Data in this exercise |
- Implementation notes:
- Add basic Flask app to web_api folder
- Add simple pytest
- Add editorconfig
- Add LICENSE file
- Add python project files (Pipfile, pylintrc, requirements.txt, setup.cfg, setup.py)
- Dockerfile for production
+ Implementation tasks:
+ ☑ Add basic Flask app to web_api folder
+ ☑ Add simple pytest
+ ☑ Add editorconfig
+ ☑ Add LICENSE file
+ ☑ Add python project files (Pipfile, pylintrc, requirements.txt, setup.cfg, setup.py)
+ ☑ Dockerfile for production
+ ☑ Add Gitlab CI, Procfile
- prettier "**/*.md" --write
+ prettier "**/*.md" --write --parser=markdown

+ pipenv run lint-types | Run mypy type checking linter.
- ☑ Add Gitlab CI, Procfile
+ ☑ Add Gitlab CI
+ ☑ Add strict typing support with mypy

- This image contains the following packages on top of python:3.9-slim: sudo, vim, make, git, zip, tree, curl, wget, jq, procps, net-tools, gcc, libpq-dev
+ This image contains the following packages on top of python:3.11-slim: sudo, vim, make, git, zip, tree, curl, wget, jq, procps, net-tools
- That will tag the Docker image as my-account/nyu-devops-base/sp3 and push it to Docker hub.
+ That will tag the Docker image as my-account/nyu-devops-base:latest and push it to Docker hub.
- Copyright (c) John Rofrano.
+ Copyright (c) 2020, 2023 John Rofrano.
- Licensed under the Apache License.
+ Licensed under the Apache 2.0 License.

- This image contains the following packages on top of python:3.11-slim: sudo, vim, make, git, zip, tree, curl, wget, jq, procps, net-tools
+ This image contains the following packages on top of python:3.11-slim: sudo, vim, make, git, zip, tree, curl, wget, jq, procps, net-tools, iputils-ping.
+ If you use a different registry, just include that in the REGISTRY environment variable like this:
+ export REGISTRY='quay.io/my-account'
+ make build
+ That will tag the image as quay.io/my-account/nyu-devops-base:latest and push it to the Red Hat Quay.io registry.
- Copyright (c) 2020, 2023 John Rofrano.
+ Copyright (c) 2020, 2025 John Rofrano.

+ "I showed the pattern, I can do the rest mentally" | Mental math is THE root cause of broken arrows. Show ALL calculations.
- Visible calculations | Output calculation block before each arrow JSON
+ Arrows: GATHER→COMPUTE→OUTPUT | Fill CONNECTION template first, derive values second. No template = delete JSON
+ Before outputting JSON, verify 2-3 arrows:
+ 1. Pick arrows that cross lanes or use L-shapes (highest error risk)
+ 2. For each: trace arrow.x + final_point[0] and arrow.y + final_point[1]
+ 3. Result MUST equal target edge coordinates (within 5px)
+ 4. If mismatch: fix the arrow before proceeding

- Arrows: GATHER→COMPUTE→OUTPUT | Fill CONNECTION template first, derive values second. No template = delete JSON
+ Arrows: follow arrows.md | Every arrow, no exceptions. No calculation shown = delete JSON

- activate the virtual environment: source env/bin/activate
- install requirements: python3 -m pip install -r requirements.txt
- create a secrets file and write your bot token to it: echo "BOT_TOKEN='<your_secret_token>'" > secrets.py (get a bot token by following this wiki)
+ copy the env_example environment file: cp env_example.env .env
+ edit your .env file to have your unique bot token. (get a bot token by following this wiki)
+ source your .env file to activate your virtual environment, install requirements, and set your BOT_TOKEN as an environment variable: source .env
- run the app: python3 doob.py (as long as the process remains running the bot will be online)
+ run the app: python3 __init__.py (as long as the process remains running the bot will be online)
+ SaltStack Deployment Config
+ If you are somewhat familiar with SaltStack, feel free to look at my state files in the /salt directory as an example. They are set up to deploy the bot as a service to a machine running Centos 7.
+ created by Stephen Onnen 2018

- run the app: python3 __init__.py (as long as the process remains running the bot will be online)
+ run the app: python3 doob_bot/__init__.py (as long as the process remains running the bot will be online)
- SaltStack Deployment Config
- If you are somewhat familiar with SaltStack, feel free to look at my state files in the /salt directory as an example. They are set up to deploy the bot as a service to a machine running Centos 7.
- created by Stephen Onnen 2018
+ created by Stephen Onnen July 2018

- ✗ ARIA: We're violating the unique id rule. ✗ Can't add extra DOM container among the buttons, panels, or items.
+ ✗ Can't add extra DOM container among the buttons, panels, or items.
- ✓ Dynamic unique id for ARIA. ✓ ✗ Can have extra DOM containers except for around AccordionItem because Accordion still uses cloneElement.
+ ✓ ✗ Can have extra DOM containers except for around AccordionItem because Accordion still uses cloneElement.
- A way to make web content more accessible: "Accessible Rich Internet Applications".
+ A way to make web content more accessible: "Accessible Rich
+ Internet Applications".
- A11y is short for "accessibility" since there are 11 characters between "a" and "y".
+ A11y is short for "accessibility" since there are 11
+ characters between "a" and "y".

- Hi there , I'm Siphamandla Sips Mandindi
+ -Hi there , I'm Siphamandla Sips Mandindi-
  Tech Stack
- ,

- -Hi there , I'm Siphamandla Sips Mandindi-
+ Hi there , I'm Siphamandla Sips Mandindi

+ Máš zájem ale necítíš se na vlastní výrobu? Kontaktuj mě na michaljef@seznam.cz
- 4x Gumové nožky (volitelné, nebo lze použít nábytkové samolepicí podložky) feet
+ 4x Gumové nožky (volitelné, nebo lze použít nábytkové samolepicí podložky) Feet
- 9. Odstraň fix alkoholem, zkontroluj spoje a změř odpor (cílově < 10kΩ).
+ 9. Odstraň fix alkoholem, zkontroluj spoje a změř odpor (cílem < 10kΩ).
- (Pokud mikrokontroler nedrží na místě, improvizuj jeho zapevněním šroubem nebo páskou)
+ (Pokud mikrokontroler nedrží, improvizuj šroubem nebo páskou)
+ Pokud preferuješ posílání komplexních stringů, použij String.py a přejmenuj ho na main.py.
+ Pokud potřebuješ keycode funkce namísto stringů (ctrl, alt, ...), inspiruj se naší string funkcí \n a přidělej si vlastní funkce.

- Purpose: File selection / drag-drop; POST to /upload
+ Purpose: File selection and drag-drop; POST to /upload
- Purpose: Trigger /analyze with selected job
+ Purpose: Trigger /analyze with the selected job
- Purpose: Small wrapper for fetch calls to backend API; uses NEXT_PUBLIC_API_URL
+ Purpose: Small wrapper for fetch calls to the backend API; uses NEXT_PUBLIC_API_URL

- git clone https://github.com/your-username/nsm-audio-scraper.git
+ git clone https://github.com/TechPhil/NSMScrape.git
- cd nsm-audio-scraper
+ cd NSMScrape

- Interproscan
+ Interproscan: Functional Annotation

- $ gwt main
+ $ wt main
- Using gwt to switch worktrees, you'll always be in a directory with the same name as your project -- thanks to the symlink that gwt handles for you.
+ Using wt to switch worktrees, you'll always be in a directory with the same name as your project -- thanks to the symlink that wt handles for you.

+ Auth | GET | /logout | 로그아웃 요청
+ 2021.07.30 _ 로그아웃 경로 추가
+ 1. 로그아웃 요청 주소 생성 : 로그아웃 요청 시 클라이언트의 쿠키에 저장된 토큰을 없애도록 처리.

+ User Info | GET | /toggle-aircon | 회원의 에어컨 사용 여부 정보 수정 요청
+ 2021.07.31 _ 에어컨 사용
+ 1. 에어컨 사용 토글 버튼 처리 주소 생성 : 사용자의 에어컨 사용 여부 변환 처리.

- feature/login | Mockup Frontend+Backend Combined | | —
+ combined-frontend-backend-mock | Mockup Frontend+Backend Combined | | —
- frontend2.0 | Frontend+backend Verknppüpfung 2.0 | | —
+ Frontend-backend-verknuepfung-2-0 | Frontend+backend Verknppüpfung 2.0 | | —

To do |
Without omitting any record, transcribe the data exactly.

Exercise output |
- Implementation notes:
- Add basic Flask app to web_api folder
- Add simple pytest
- Add editorconfig
- Add LICENSE file
- Add python project files (Pipfile, pylintrc, requirements.txt, setup.cfg, setup.py)
- Dockerfile for production
+ Implementation tasks:
+ ☑ Add basic Flask app to web_api folder
+ ☑ Add simple pytest
+ ☑ Add editorconfig
+ ☑ Add LICENSE file
+ ☑ Add python project files (Pipfile, pylintrc, requirements.txt, setup.cfg, setup.py)
+ ☑ Dockerfile for production
+ ☑ Add Gitlab CI, Procfile
- prettier "**/*.md" --write
+ prettier "**/*.md" --write --parser=markdown

+ pipenv run lint-types | Run mypy type checking linter.
- ☑ Add Gitlab CI, Procfile
+ ☑ Add Gitlab CI
+ ☑ Add strict typing support with mypy

- This image contains the following packages on top of python:3.9-slim: sudo, vim, make, git, zip, tree, curl, wget, jq, procps, net-tools, gcc, libpq-dev
+ This image contains the following packages on top of python:3.11-slim: sudo, vim, make, git, zip, tree, curl, wget, jq, procps, net-tools
- That will tag the Docker image as my-account/nyu-devops-base/sp3 and push it to Docker hub.
+ That will tag the Docker image as my-account/nyu-devops-base:latest and push it to Docker hub.
- Copyright (c) John Rofrano.
+ Copyright (c) 2020, 2023 John Rofrano.
- Licensed under the Apache License.
+ Licensed under the Apache 2.0 License.

- This image contains the following packages on top of python:3.11-slim: sudo, vim, make, git, zip, tree, curl, wget, jq, procps, net-tools
+ This image contains the following packages on top of python:3.11-slim: sudo, vim, make, git, zip, tree, curl, wget, jq, procps, net-tools, iputils-ping.
+ If you use a different registry, just include that in the REGISTRY environment variable like this:
+ export REGISTRY='quay.io/my-account'
+ make build
+ That will tag the image as quay.io/my-account/nyu-devops-base:latest and push it to the Red Hat Quay.io registry.
- Copyright (c) 2020, 2023 John Rofrano.
+ Copyright (c) 2020, 2025 John Rofrano.

+ "I showed the pattern, I can do the rest mentally" | Mental math is THE root cause of broken arrows. Show ALL calculations.
- Visible calculations | Output calculation block before each arrow JSON
+ Arrows: GATHER→COMPUTE→OUTPUT | Fill CONNECTION template first, derive values second. No template = delete JSON
+ Before outputting JSON, verify 2-3 arrows:
+ 1. Pick arrows that cross lanes or use L-shapes (highest error risk)
+ 2. For each: trace arrow.x + final_point[0] and arrow.y + final_point[1]
+ 3. Result MUST equal target edge coordinates (within 5px)
+ 4. If mismatch: fix the arrow before proceeding

- Arrows: GATHER→COMPUTE→OUTPUT | Fill CONNECTION template first, derive values second. No template = delete JSON
+ Arrows: follow arrows.md | Every arrow, no exceptions. No calculation shown = delete JSON

- activate the virtual environment: source env/bin/activate
- install requirements: python3 -m pip install -r requirements.txt
- create a secrets file and write your bot token to it: echo "BOT_TOKEN='<your_secret_token>'" > secrets.py (get a bot token by following this wiki)
+ copy the env_example environment file: cp env_example.env .env
+ edit your .env file to have your unique bot token. (get a bot token by following this wiki)
+ source your .env file to activate your virtual environment, install requirements, and set your BOT_TOKEN as an environment variable: source .env
- run the app: python3 doob.py (as long as the process remains running the bot will be online)
+ run the app: python3 __init__.py (as long as the process remains running the bot will be online)
+ SaltStack Deployment Config
+ If you are somewhat familiar with SaltStack, feel free to look at my state files in the /salt directory as an example. They are set up to deploy the bot as a service to a machine running Centos 7.
+ created by Stephen Onnen 2018

- run the app: python3 __init__.py (as long as the process remains running the bot will be online)
+ run the app: python3 doob_bot/__init__.py (as long as the process remains running the bot will be online)
- SaltStack Deployment Config
- If you are somewhat familiar with SaltStack, feel free to look at my state files in the /salt directory as an example. They are set up to deploy the bot as a service to a machine running Centos 7.
- created by Stephen Onnen 2018
+ created by Stephen Onnen July 2018

- ✗ ARIA: We're violating the unique id rule. ✗ Can't add extra DOM container among the buttons, panels, or items.
+ ✗ Can't add extra DOM container among the buttons, panels, or items.
- ✓ Dynamic unique id for ARIA. ✓ ✗ Can have extra DOM containers except for around AccordionItem because Accordion still uses cloneElement.
+ ✓ ✗ Can have extra DOM containers except for around AccordionItem because Accordion still uses cloneElement.
- A way to make web content more accessible: "Accessible Rich Internet Applications".
+ A way to make web content more accessible: "Accessible Rich
+ Internet Applications".
- A11y is short for "accessibility" since there are 11 characters between "a" and "y".
+ A11y is short for "accessibility" since there are 11
+ characters between "a" and "y".

- Hi there , I'm Siphamandla Sips Mandindi
+ -Hi there , I'm Siphamandla Sips Mandindi-
  Tech Stack
- ,

- -Hi there , I'm Siphamandla Sips Mandindi-
+ Hi there , I'm Siphamandla Sips Mandindi

+ Máš zájem ale necítíš se na vlastní výrobu? Kontaktuj mě na michaljef@seznam.cz
- 4x Gumové nožky (volitelné, nebo lze použít nábytkové samolepicí podložky) feet
+ 4x Gumové nožky (volitelné, nebo lze použít nábytkové samolepicí podložky) Feet
- 9. Odstraň fix alkoholem, zkontroluj spoje a změř odpor (cílově < 10kΩ).
+ 9. Odstraň fix alkoholem, zkontroluj spoje a změř odpor (cílem < 10kΩ).
- (Pokud mikrokontroler nedrží na místě, improvizuj jeho zapevněním šroubem nebo páskou)
+ (Pokud mikrokontroler nedrží, improvizuj šroubem nebo páskou)
+ Pokud preferuješ posílání komplexních stringů, použij String.py a přejmenuj ho na main.py.
+ Pokud potřebuješ keycode funkce namísto stringů (ctrl, alt, ...), inspiruj se naší string funkcí \n a přidělej si vlastní funkce.

- Purpose: File selection / drag-drop; POST to /upload
+ Purpose: File selection and drag-drop; POST to /upload
- Purpose: Trigger /analyze with selected job
+ Purpose: Trigger /analyze with the selected job
- Purpose: Small wrapper for fetch calls to backend API; uses NEXT_PUBLIC_API_URL
+ Purpose: Small wrapper for fetch calls to the backend API; uses NEXT_PUBLIC_API_URL

- git clone https://github.com/your-username/nsm-audio-scraper.git
+ git clone https://github.com/TechPhil/NSMScrape.git
- cd nsm-audio-scraper
+ cd NSMScrape

- Interproscan
+ Interproscan: Functional Annotation

- $ gwt main
+ $ wt main
- Using gwt to switch worktrees, you'll always be in a directory with the same name as your project -- thanks to the symlink that gwt handles for you.
+ Using wt to switch worktrees, you'll always be in a directory with the same name as your project -- thanks to the symlink that wt handles for you.

+ Auth | GET | /logout | 로그아웃 요청
+ 2021.07.30 _ 로그아웃 경로 추가
+ 1. 로그아웃 요청 주소 생성 : 로그아웃 요청 시 클라이언트의 쿠키에 저장된 토큰을 없애도록 처리.

+ User Info | GET | /toggle-aircon | 회원의 에어컨 사용 여부 정보 수정 요청
+ 2021.07.31 _ 에어컨 사용
+ 1. 에어컨 사용 토글 버튼 처리 주소 생성 : 사용자의 에어컨 사용 여부 변환 처리.

- feature/login | Mockup Frontend+Backend Combined | | —
+ combined-frontend-backend-mock | Mockup Frontend+Backend Combined | | —
- frontend2.0 | Frontend+backend Verknppüpfung 2.0 | | —
+ Frontend-backend-verknuepfung-2-0 | Frontend+backend Verknppüpfung 2.0 | | —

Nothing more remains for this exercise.